10 Sept 2012

Punjabi Rajma Masala

Days just pass by and i still have my larder full with legumes that are waiting to be cooked.
Today is the Red kidney beans day for us at home. I have been having this ardent desire to cook the wholesome Punjabi Rajma masala from many days. The Red kidney beans as the name suggests, visually resemble the shape of kidney and are red in color. Rajma is an integral part of the cuisine in northern region of India. Both dried and canned kidney beans are available throughout the year. So here comes the recipe!!




Ingredients
1 cup Rajma/Red 

 KidneyBeans
2 medium onions
1 Bay Leaf
1 Black Cardamom
1 green Cardamom
1 green chilly
2 medium tomatoes
1 tsp Coriander Powder
1 tsp Cumin Powder 
1 tsp Garam masala powder 
1 tsp Kasuri methi
1 tsp Red chilly powder 
1/2 tsp Turmeric powder
1/2 cup Coriander leaves 
Salt to taste 


Directions

Wash rajma under cold running water until the water runs clear. Soak them in water for 6-8 hours or overnight. Discard the water and boil rajma  in a pressure cooker. Fill in water till it is completely immersed. Wait for the 4-5 whistles for it to cook. Ideally, the beans should squish easily between the tongue and the roof of the mouth with little effort. The best is when you see cracks in it. Drain the rajma in a colander and keep the rajma liqueur of it aside for later use.

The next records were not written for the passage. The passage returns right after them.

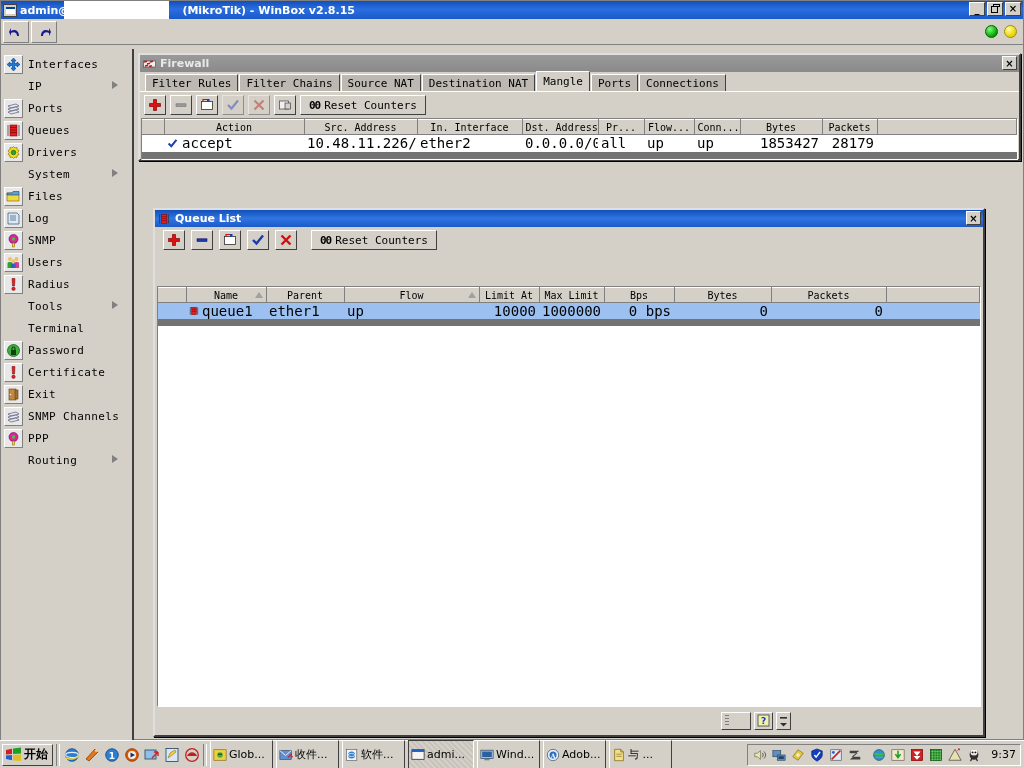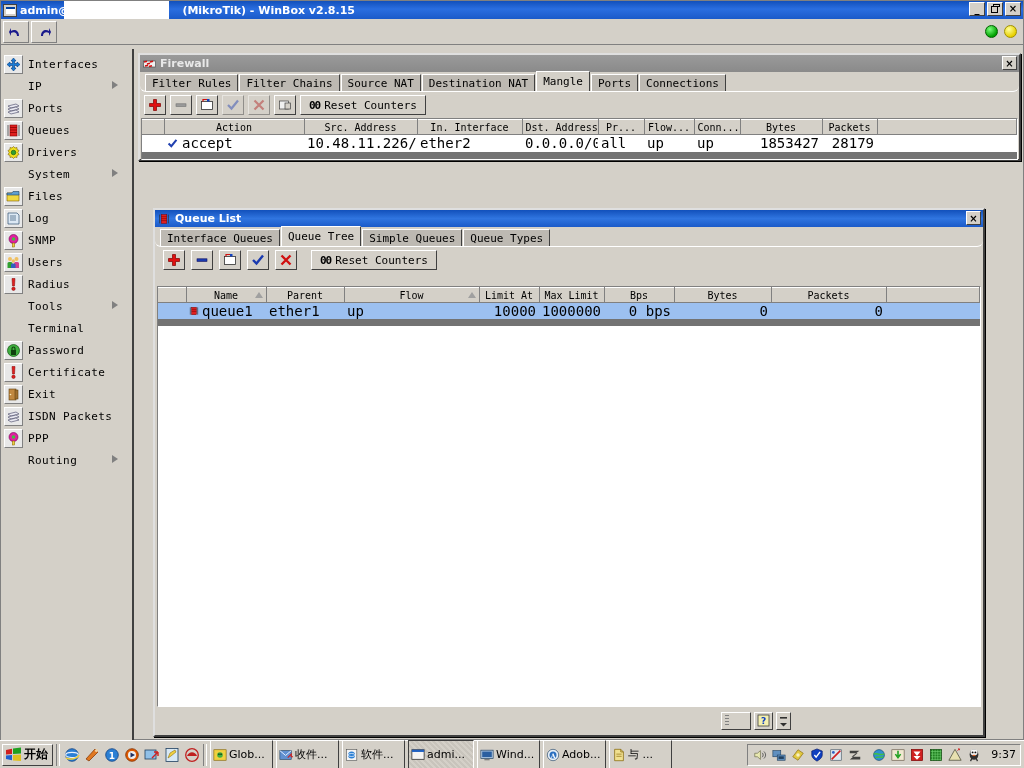"Filter Rules" .tabstrip { border-radius: 6px -> none }
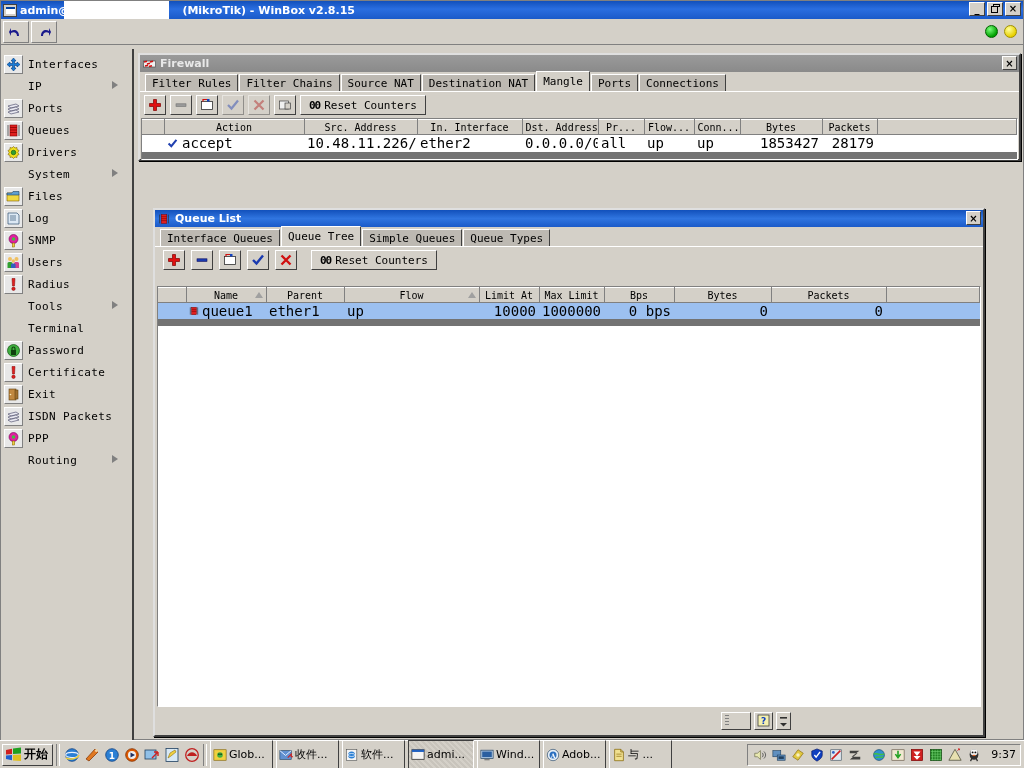"Interface Queues" div.tabstrip { html: <div> <span>Interface Queues</span> <span>Queue Tree</span> <span>Simple Queues</span> <span>Queue Types</span> </div> -> none }
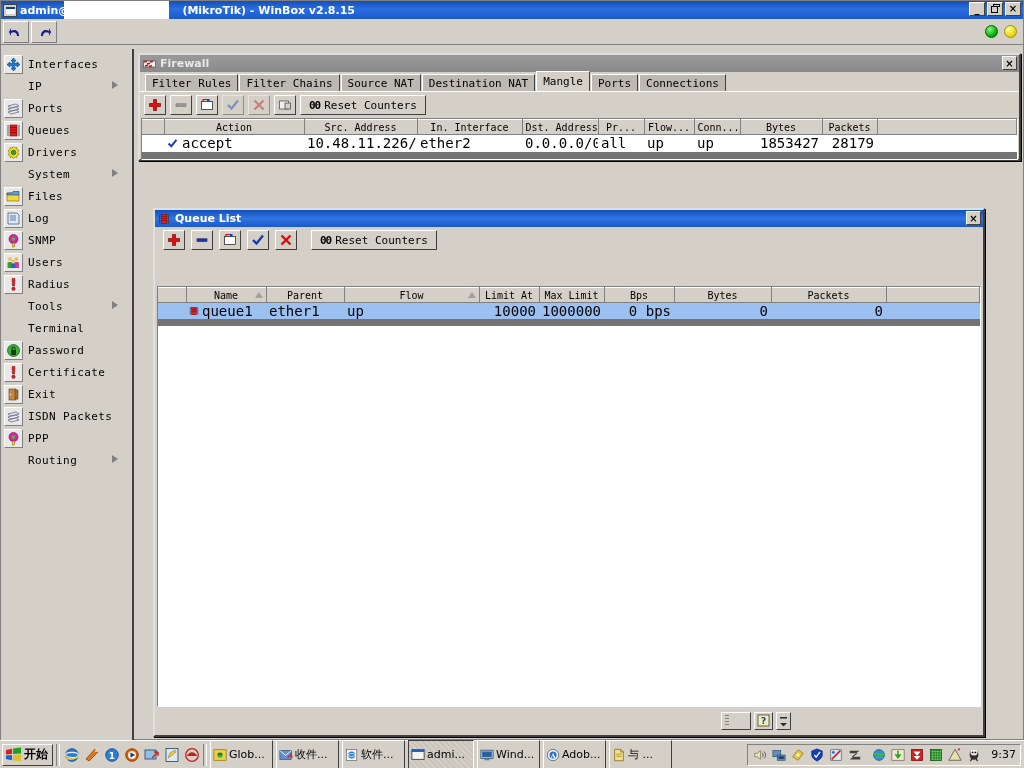"ISDN Packets" span.menu-label { text: ISDN Packets -> SNMP Channels }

Take a pan and heat oil in it on medium heat. Add bay leaf, black cardamom and green cardamom. Let it induce the flavors in the oil for a few seconds. Add the finely chopped onions. Saute it till its golden brown in color. Add ginger garlic paste to it, mix it well and let it cook for 1 to 2 minutes, till the hint of rawness disappears. Add the pureed tomatoes to the pan. Let it simmer on low flame.Cook till you see the oil separating at the edges. 

Now add all the dry masalas ( Salt, turmeric, red chilly powder, coriander powder, cumin powder) to the mixture. Let the masalas cook for some time. Later take a spoonful of rajma and mash it up a bit in the masala. And then put the rest of rajma in it and let it simmer for 4 to 5 minutes.  After this add green chilly, kasuri methi, coriander leaves and garam masala to the mixture and let it cook for 2 minutes. Your Punjabi Rajma masala is ready to serve.

TIP:
  • If the absence of a pressure cooker, the beans can be cooked in a normal pot. However this would take at least double the time.
Serve hot with: Jeera Rice. white rice or Roti.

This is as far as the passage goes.